Using two main sessions and two breakout sessions we want to introduce the adults to the reality of teenagers lives today, creating attitudes that empathize and then hearts willing to bring the hope and love of Jesus to students.
That last part is where I'm involved. I get to deal with the praxis portion of the afternoon. Taking our intellectual understandings and fleshing out practical steps of action.
Now anyone who has worked with students knows that youth ministry at its core is simple; connecting students with caring adults. That's the relative easy part. How does that look though?
How does that look for parents? for adult mentors? for student leaders?
I like how Richard R. Dunn in his book Shaping the Spiritual Life of Students refers to it. He calls this response by caring adults "pacing"? And I like the imagery. An experienced runner who controls his steps in order to train an novice athlete. Gradually the experience runner ups his tempo and rhythm bring the novice to his superior level.
What I've been wrestling with the last few days is confidence. I often doubt the authority that God has given me. I don't trust that God has placed gifts and a passion for students in my life that peers and other adults respect and appreciate.

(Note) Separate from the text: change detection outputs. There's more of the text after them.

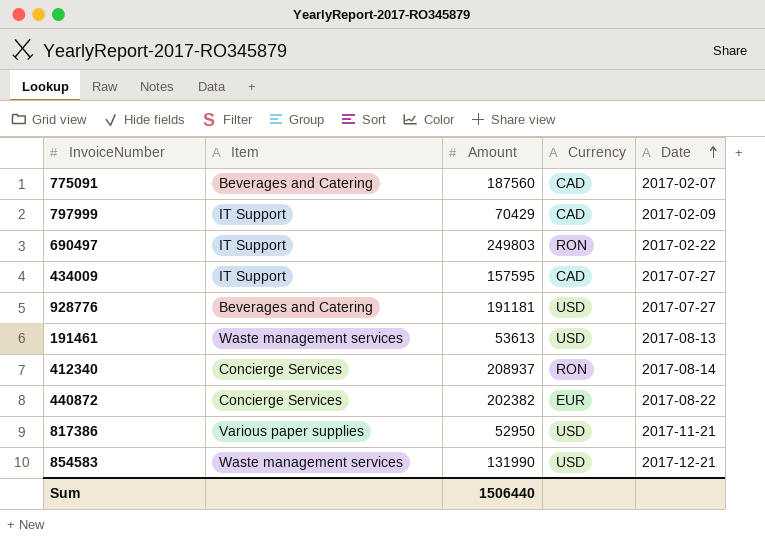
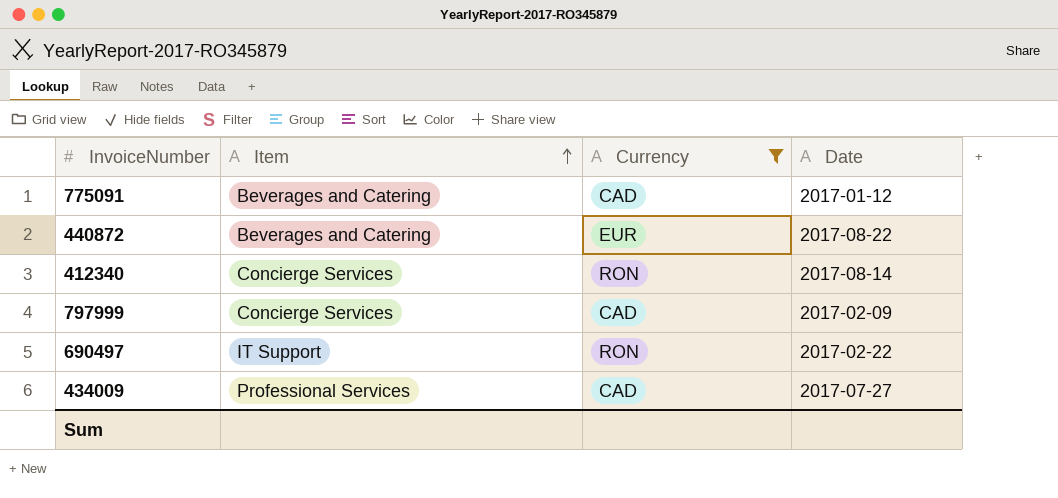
filter: none -> Currency != USD
row order: Date ascending -> Item ascending
column Amount | position: 3 -> none
775091 | Date: 2017-02-07 -> 2017-01-12
440872 | Item: Concierge Services -> Beverages and Catering
797999 | Item: IT Support -> Concierge Services
434009 | Item: IT Support -> Professional Services

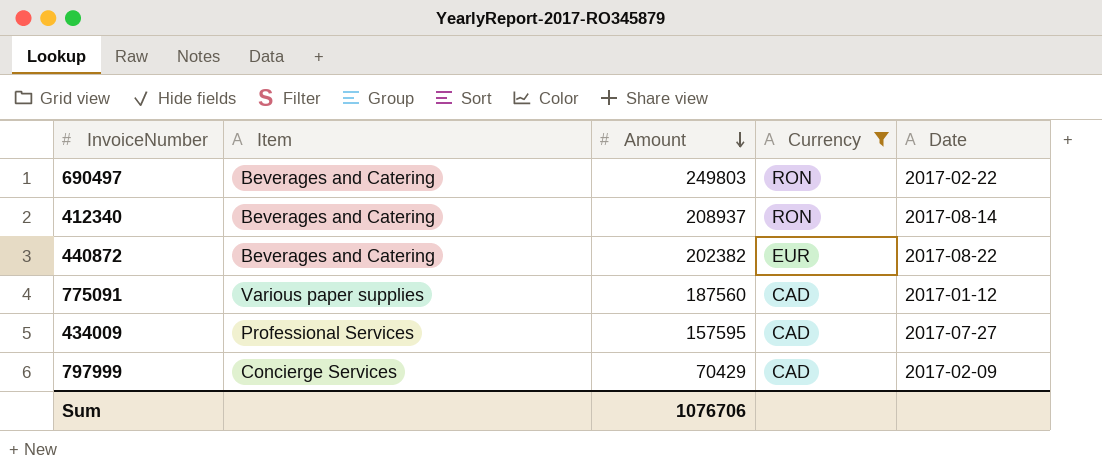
row order: Item ascending -> Amount descending
column Amount | position: none -> 3
690497 | Item: IT Support -> Beverages and Catering
412340 | Item: Concierge Services -> Beverages and Catering
775091 | Item: Beverages and Catering -> Various paper supplies

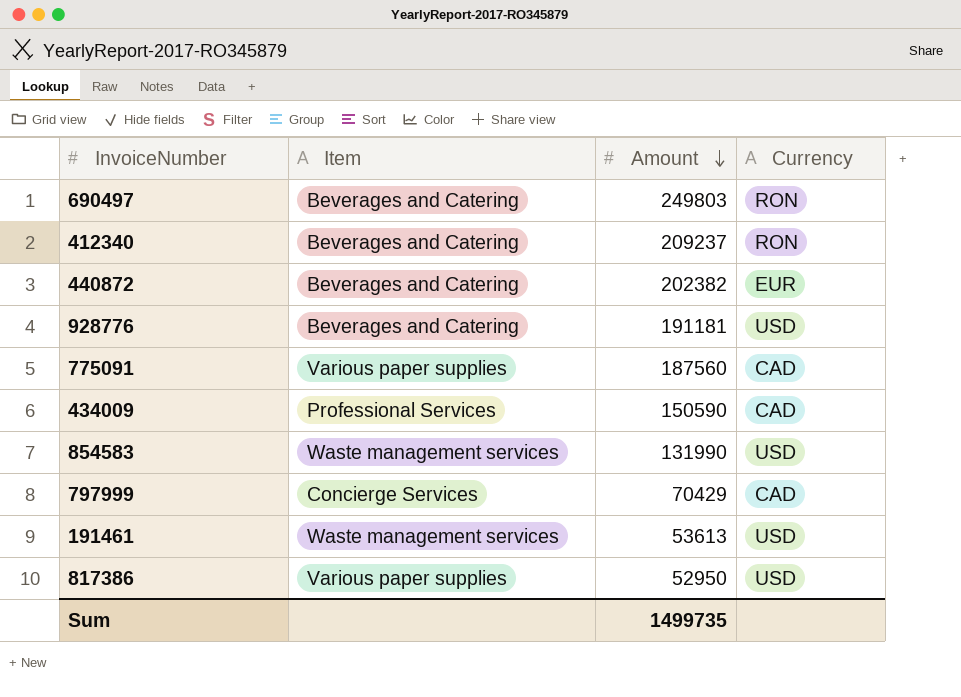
filter: Currency != USD -> none
column Date | position: 5 -> none
412340 | Amount: 208937 -> 209237
434009 | Amount: 157595 -> 150590
Sum | Amount: 1076706 -> 1499735

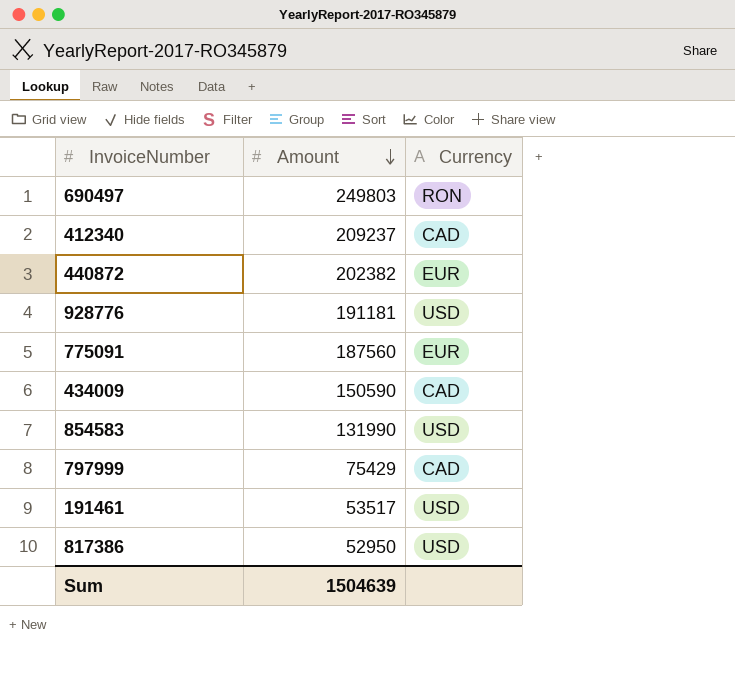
column Item | position: 2 -> none
412340 | Currency: RON -> CAD
775091 | Currency: CAD -> EUR
797999 | Amount: 70429 -> 75429
191461 | Amount: 53613 -> 53517
Sum | Amount: 1499735 -> 1504639

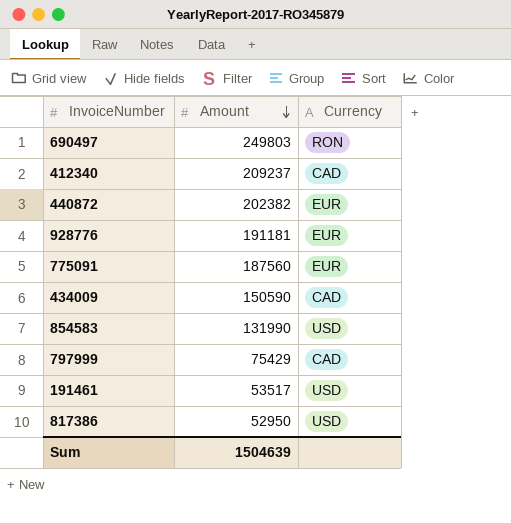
928776 | Currency: USD -> EUR

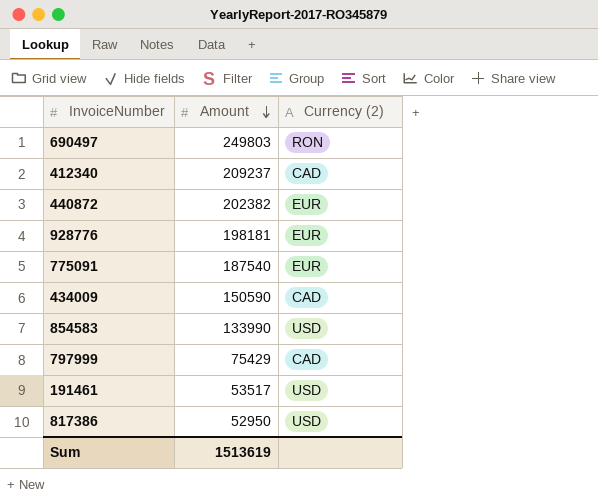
column name: Currency -> Currency (2)
928776 | Amount: 191181 -> 198181
775091 | Amount: 187560 -> 187540
854583 | Amount: 131990 -> 133990
Sum | Amount: 1504639 -> 1513619

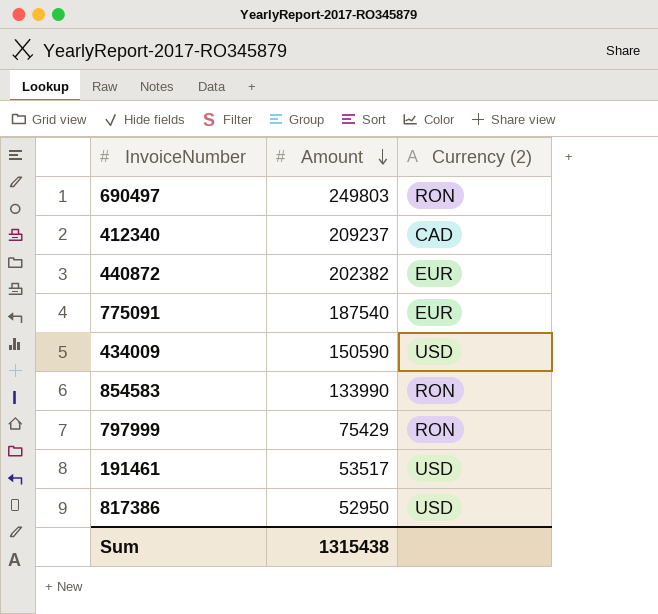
row 928776: 198181 | EUR -> none
434009 | Currency (2): CAD -> USD
854583 | Currency (2): USD -> RON
797999 | Currency (2): CAD -> RON
Sum | Amount: 1513619 -> 1315438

Who am I to tell parents how to better love and care for their child?
Who am I to tell peers of mine, who I look up to, better methods of discipleship?
Anyways...
I've been rereading Dunn's book and I came across this passage that I really like.
Leading adolescents toward loving obedience rather than dutiful obligation requires walking alongside their hearts rather than simply teaching them to manage their external behaviors.